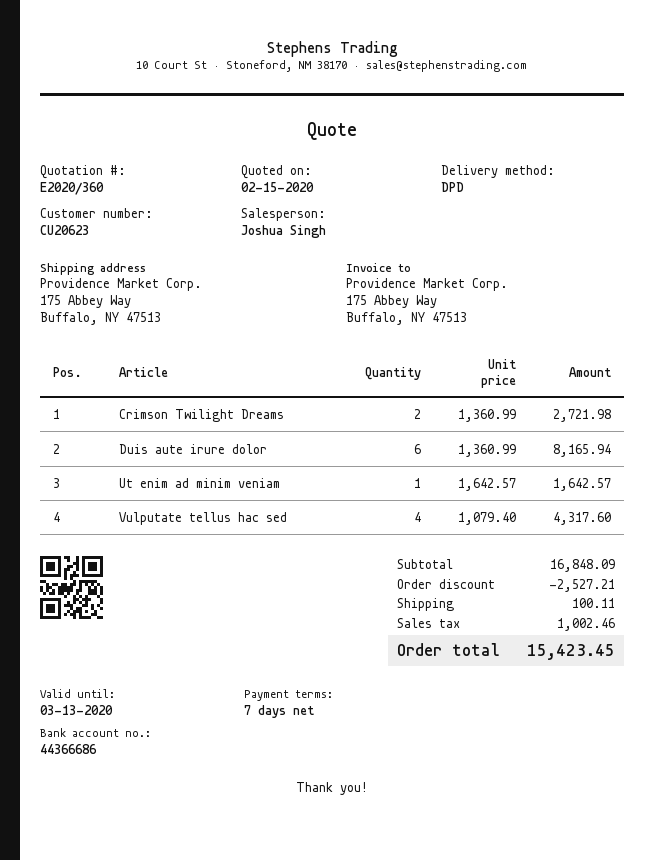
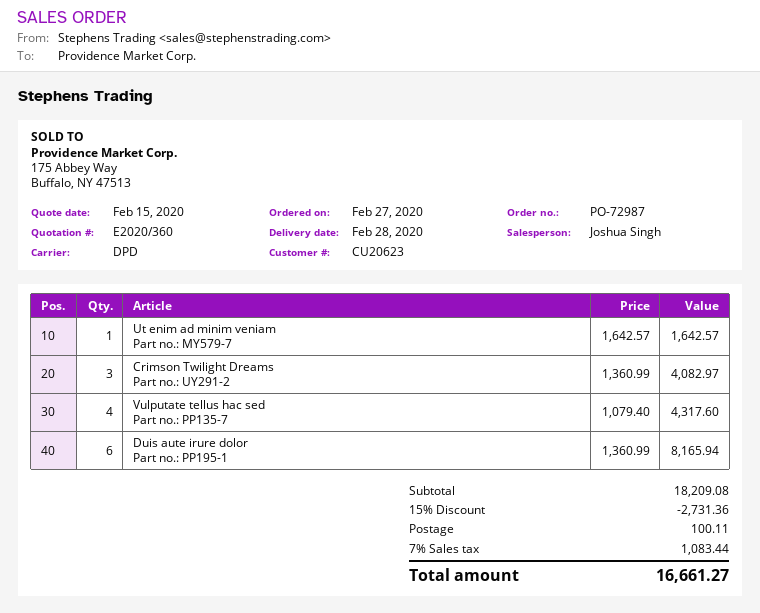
Crimson Twilight Dreams: 2 x 1360.99 = 2721.98 -> 3 x 1360.99 = 4082.97
subtotal: 16848.09 -> 18209.08
discount: 2527.21 -> 2731.36
tax: 1002.46 -> 1083.44
total: 15423.45 -> 16661.27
..............................
Since pictures are not part of the copy, set down only the remaining data exactly.

Crimson Twilight Dreams: 2 x 1360.99 = 2721.98 -> 3 x 1360.99 = 4082.97
subtotal: 16848.09 -> 18209.08
discount: 2527.21 -> 2731.36
tax: 1002.46 -> 1083.44
total: 15423.45 -> 16661.27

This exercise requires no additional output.